Baron Georg Philipp Friedrich von Hardenberg (2 May 1772 - 25 March 1801) German author, philosopher and poet; most commonly known by the pseudonym Novalis (denoting a "clearer of new land" — derived from a tradition of his ancestors, who had called themselves de Novali).

Contents

Sourced

  • Love is the final end of the world's history, the Amen of the universe.
    • Fragments (1799-1800); as translated by W. Hastie in Thoughts on Religion, Pt. 1, "Hymns and Thoughts on Religion" (1888), edited by W. Hastie
    • Variant: Love is the final purpose of world history — the Amen of the universe.
  • Die Liebe wirkt magisch.
    Sie ist der Endzweck
    der Weltgeschichte,
    das Amen des Universums.
    • Love works magic.
      It is the final purpose
      Of the world story,
      The Amen of the universe.
    • Fragments
      • Variant translations: Love works magically...
        Love causes magic...
  • Das höchste Leben ist Mathematik.
    • The highest life is mathematics.
    • Fragments
  • Reine Mathematik ist Religion.
    • The pure mathematics is religion.
    • Fragments

Blüthenstaub (1798)

Quotations sourced to Blüthenstaub [Pollen] or Blüthenstaub-Fragmente [Pollen and Fragments]

  • Friends, the soil is poor, we must sow seeds in plenty for us to garner even modest harvests.
    • Motto
  • Everywhere we seek the Absolute, and always we find only things.
    • Fragment No. 1; Variant: We seek the absolute everywhere and only ever find things.
  • Denotation by means of sounds and markings is a remarkable abstraction. Three letters designate God for me; several lines a million things. How easy becomes the manipulation of the universe here, how evident the concentration of the intellectual world! Language is the dynamics of the spiritual realm. One word of command moves armies; the word Liberty entire nations.
    • Fragment No. 2
  • Imagination places the future world for us either above or below or in reincarnation. We dream of travels throughout the universe: is not the universe within us? We do not know the depths of our spirit. The mysterious path leads within. In us, or nowhere, lies eternity with its worlds, the past and the future.
    • Fragment No. 16; Variant translation: We dream of journeys through the cosmos — Is the cosmos not then in us? We do not know the depths of our own spirit. — The mysterious path leads within. In us, or nowhere, is eternity with its worlds — the past and the future.
  • Self-alienation is the source of all degradation as well as, on the contrary, the basis of all true elevation. The first step will be a look inward, an isolating contemplation of our self. Whoever remains standing here proceeds only halfway. The second step must be an active look outward, an autonomous, determined observation of the outer world.
    • Fragment No. 24 Variant translation: The first step is to look within, the discriminating contemplation of the self. He who remains at this point only half develops. The second step must be a telling look without, independent, sustained contemplation of the external world.
  • We are on a mission: we are called to the cultivation of the earth.
    • Fragment No. 32; Variant translations: We are on a mission.We are called to form the earth.
      We are on a mission.We are called to educate the earth.
  • Every beloved object is the center point of a paradise.
    • Fragment No. 51; Jeder geliebte Gegenstand ist der Mittelpunkt eines Paradieses.
    • Variant translation: Every beloved object is the midpoint to paradise.
  • The best thing about the sciences is their philosophical ingredient, like life for an organic body.
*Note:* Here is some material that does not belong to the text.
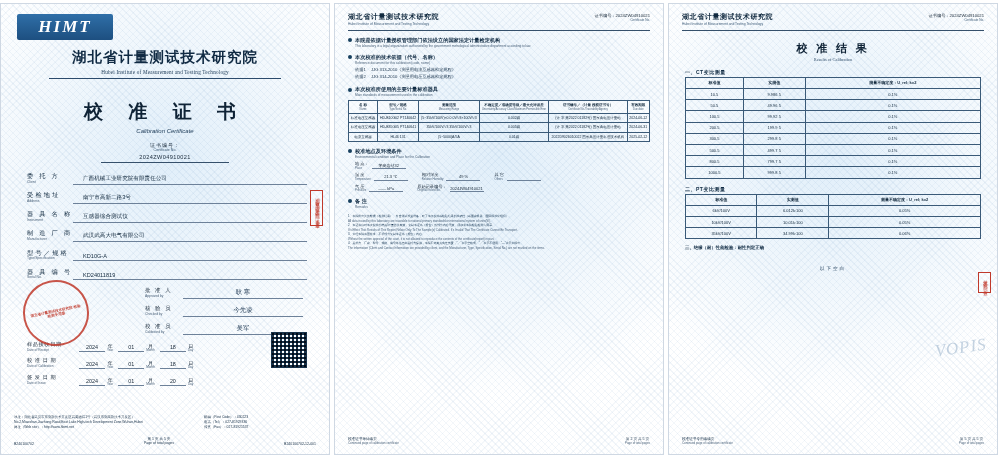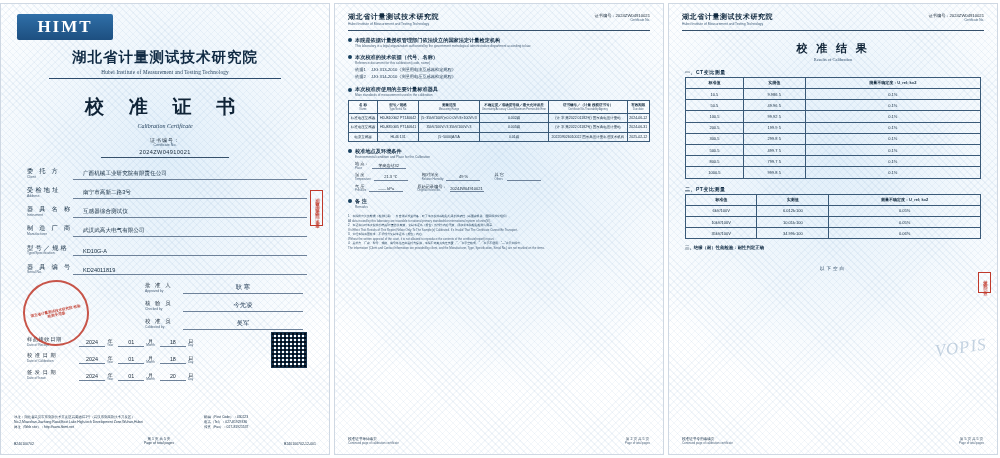"HIMT" .himt-logo { font-style: none -> italic }
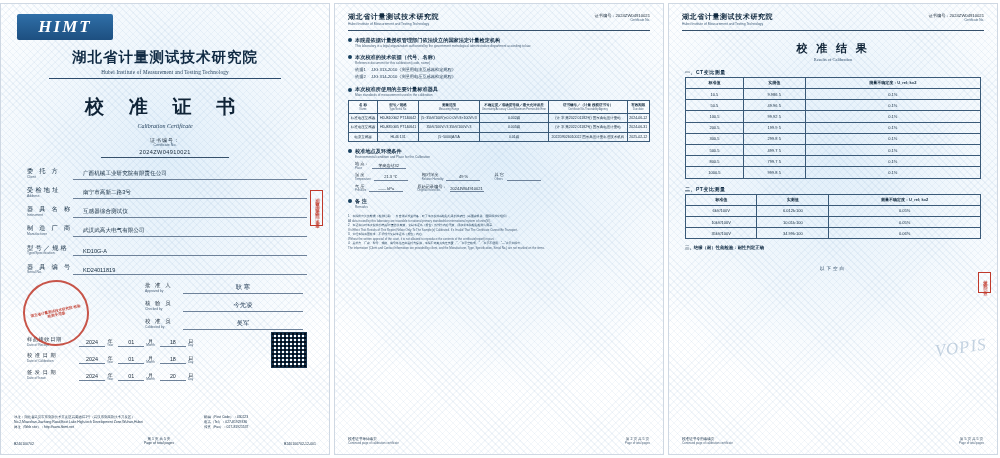"校 准 证 书" .p1-bigtitle { font-family: Liberation Serif, serif -> Liberation Sans, sans-serif; margin-top: 15px -> 20px }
If one dephilosophizes the sciences, what remains left? Earth, air, and water.
    • Fragment No. 62
  • Nothing is more indispensable to true religiosity than a mediator that links us with divinity.
    • Fragment No. 74
  • Tools arm the man. One can well say that man is capable of bringing forth a world; he lacks only the necessary apparatus, the corresponding armature of his sensory tools. The beginning is there. Thus the principle of a warship lies in the idea of the shipbuilder, who is able to incorporate this thought by making himself into a gigantic machine, as it were, through a mass of men and appropriate tools and materials. Thus the idea of a moment often required monstrous organs, monstrous masses of materials, and man is therefore a potential, if not an actual creator.
    • Fragment No. 88
  • Building worlds is not enough for the deeper urging mind; but a loving heart sates the striving spirit.
    • Fragment No. 91
  • Before abstraction everything is one, but one like chaos; after abstraction everything is united again, but this union is a free binding of autonomous, self-determined beings. Out of a mob a society has developed, chaos has been transformed into a manifold world.
    • Fragment No. 95
  • If the world is a precipitation of human nature, so to speak, then the divine world is a sublimation of the same. Both occur in one act. No precipitation without sublimation. What goes lost there in agility, is won here.
    • Fragment No. 96
  • Where children are, there is a golden age.
    • Fragment No. 97
  • Many counterrevolutionary books have been written in favor of the Revolution. But Burke has written a revolutionary book against the Revolution.
    • Fragment No. 104; On Edmund Burke's Reflections on the Revolution in France (1790).
  • Most observers of the French Revolution, especially the clever and noble ones, have explained it as a life-threatening and contagious illness. They have remained standing with the symptoms and have interpreted these in manifold and contrary ways. Some have regarded it as a merely local ill. The most ingenious opponents have pressed for castration. They well noticed that this alleged illness is nothing other than the crisis of beginning puberty.
    • Fragment No. 105
  • The normal present connects the past and the future through limitation. Contiguity results, crystallization by means of solidification. There also exists, however, a spiritual present that identifies past and future through dissolution, and this mixture is the element, the atmosphere of the poet.
    • Fragment No. 109
  • The art of writing books is not yet invented. But it is at the point of being invented. Fragments of this nature are literary seeds. There may be many an infertile grain among them: nevertheless, if only some come up!
    • Fragment No. 114

Sourced to Blütenstaub or Blüthenstaub-Fragmente but fragment number needed:

  • We are near waking when we dream that we dream.
    • As quoted by Edgar Allan Poe in "A Tale of the Ragged Mountains" (1844)
    • Variants: We are near awakening when we dream that we dream.
      We are near waking when we dream we are dreaming.
  • Man is a sun and his senses are the planets.
  • The seat of the soul is where the inner world and the outer world meet. Where they overlap, it is in every point of the overlap.

Attributed

With German text:

  • Schlafen ist Verdauen der Sinneseindrücke. Träume sind Exkremente.
    • Sleep is a digest of sensial impressions. Dreams are excrements.
  • Ein Gottbetrunkener Mensch
    • A God-intoxicated man
    • Said of Spinoza.

Without German text:

  • A character is a completely fashioned will.
  • Apprenticeship suits the novice poet — academic study the novice philosopher.
  • Christianity is the root of all democracy, the highest fact in the rights of men.
  • Death is a victory over the self — which, like all self-conquest, brings about a new, easier existence.
  • Learning is pleasurable but doing is the height of enjoyment.
  • Life is the beginning of death. Life is for the sake of death. Death is at once the end and the beginning — at once separation and closer union of the self. Through death the reduction is complete.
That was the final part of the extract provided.